- _Task item_: Where does the word "font" show up in the records? Copy every line that has it.

- _Input for this task_:
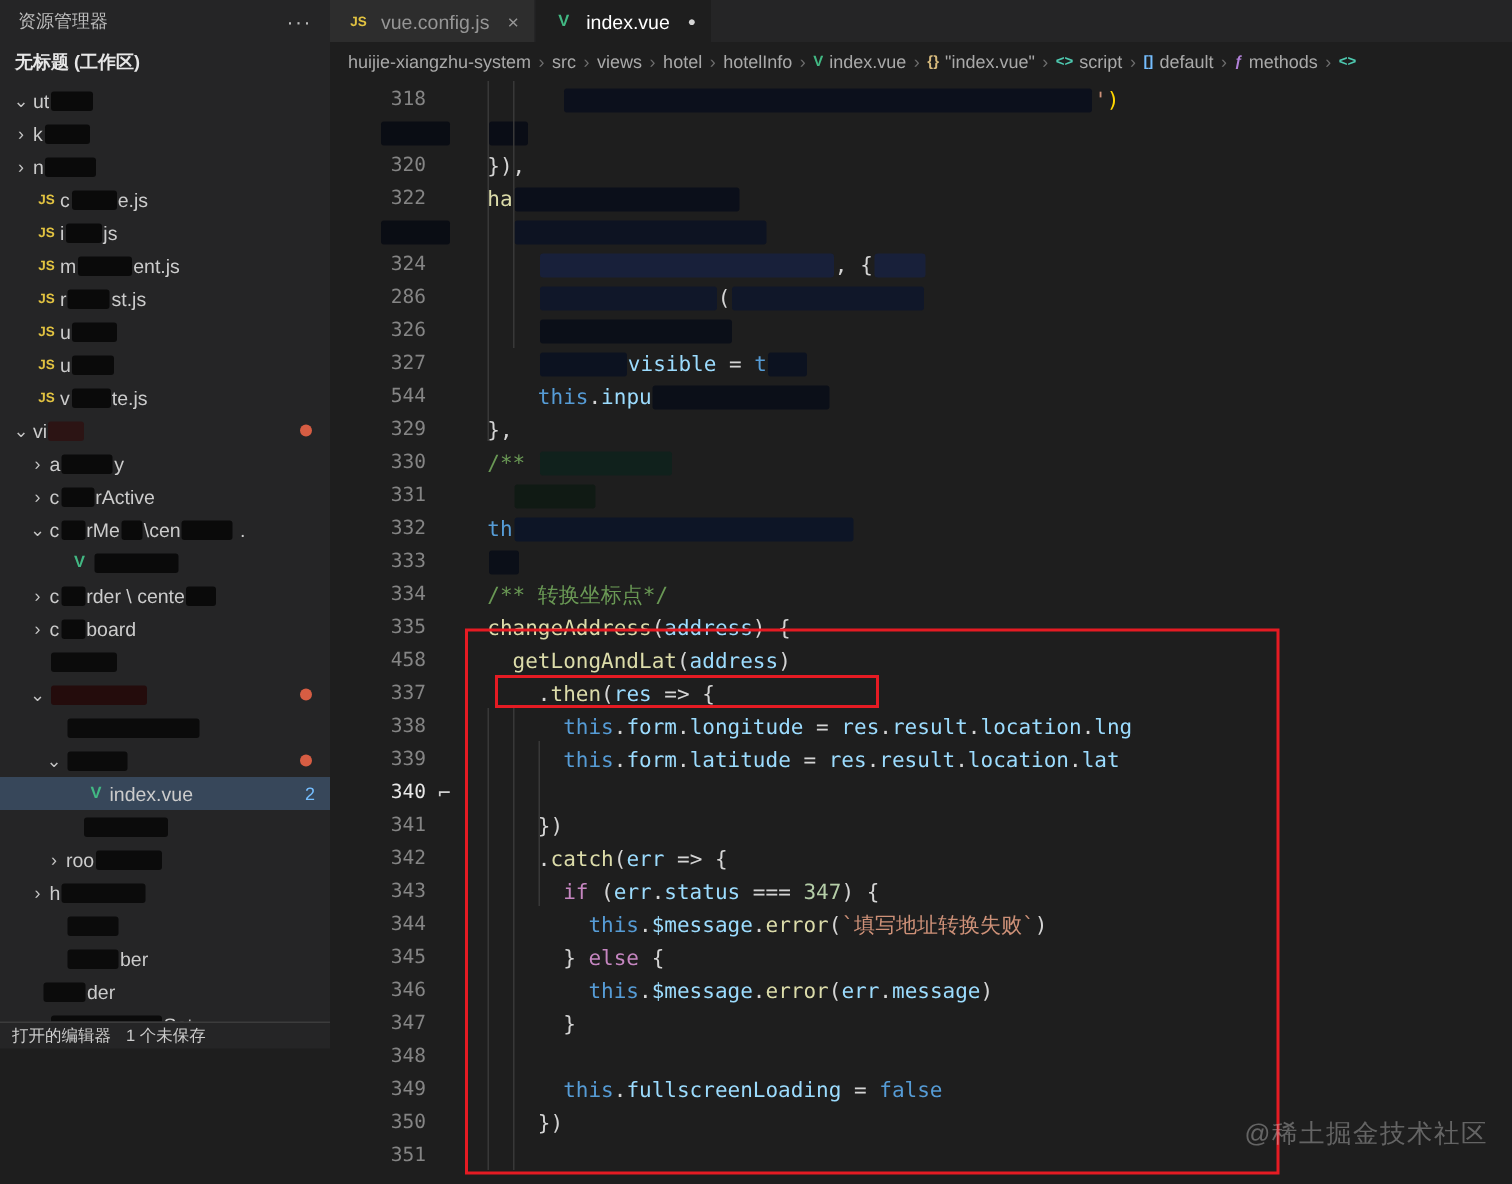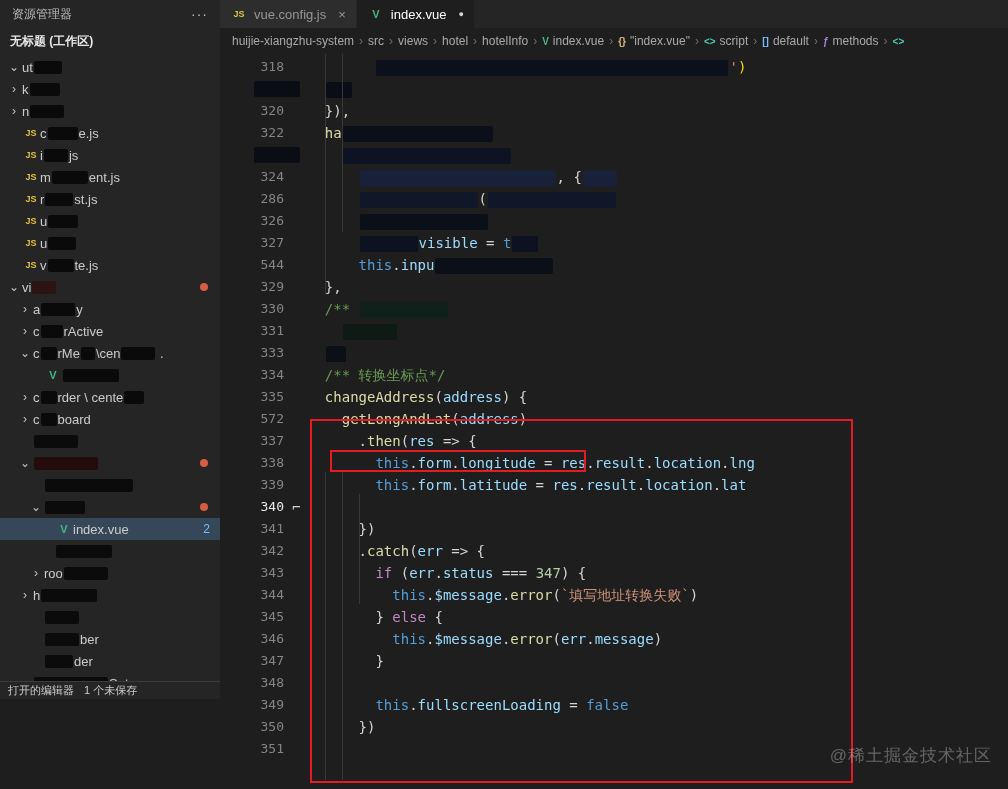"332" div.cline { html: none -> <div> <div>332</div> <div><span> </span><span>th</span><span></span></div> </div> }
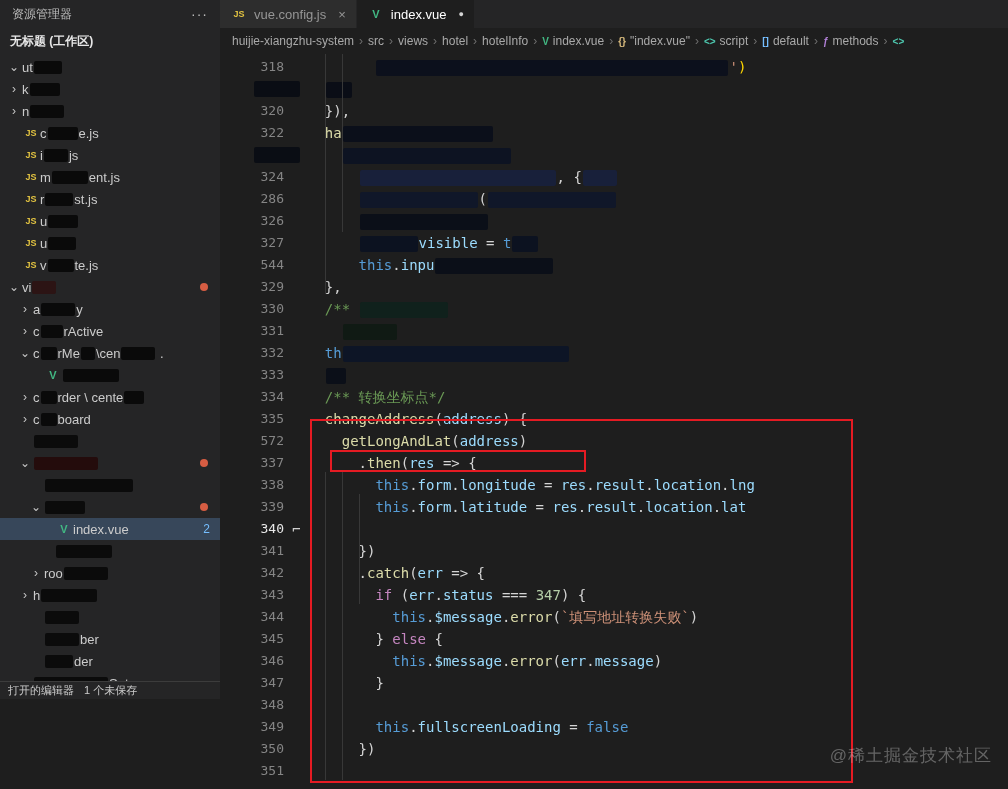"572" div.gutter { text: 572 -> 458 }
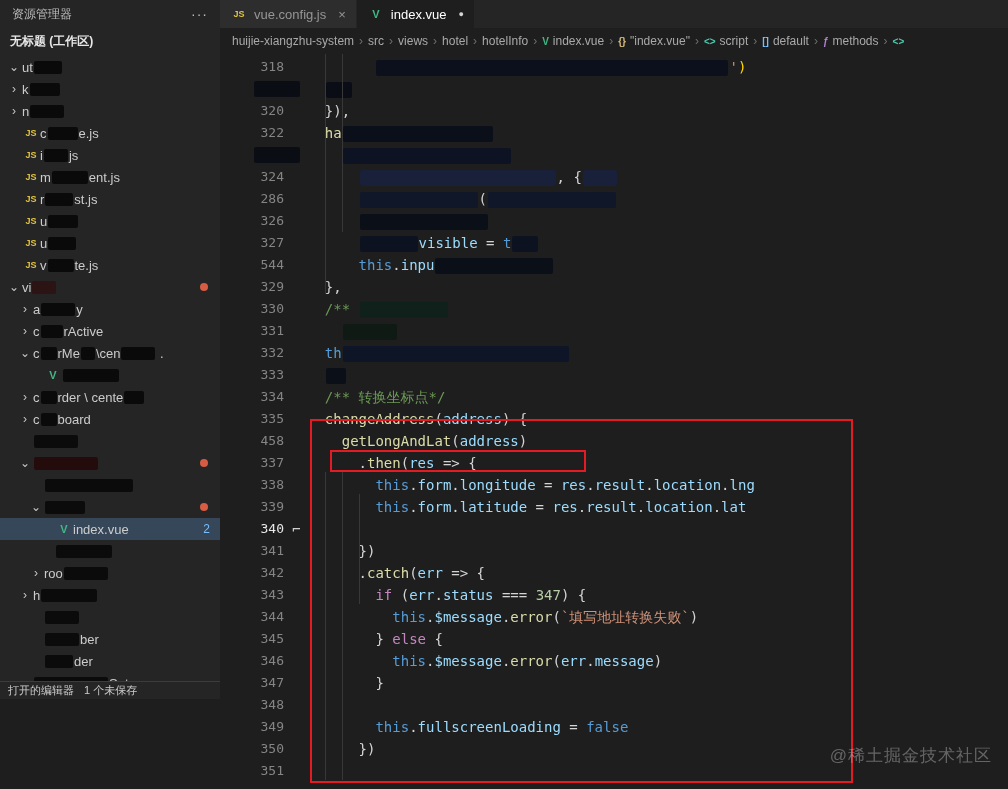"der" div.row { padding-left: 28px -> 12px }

---

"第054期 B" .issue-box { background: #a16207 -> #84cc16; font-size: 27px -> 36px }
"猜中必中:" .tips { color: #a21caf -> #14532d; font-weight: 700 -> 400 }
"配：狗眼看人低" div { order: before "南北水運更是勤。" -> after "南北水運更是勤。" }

- _Expected output_:
"第054期 B" .issue-box { background: #a16207 -> #84cc16; font-size: 27px -> 36px }
"猜中必中:" .tips { color: #a21caf -> #14532d; font-weight: 700 -> 400 }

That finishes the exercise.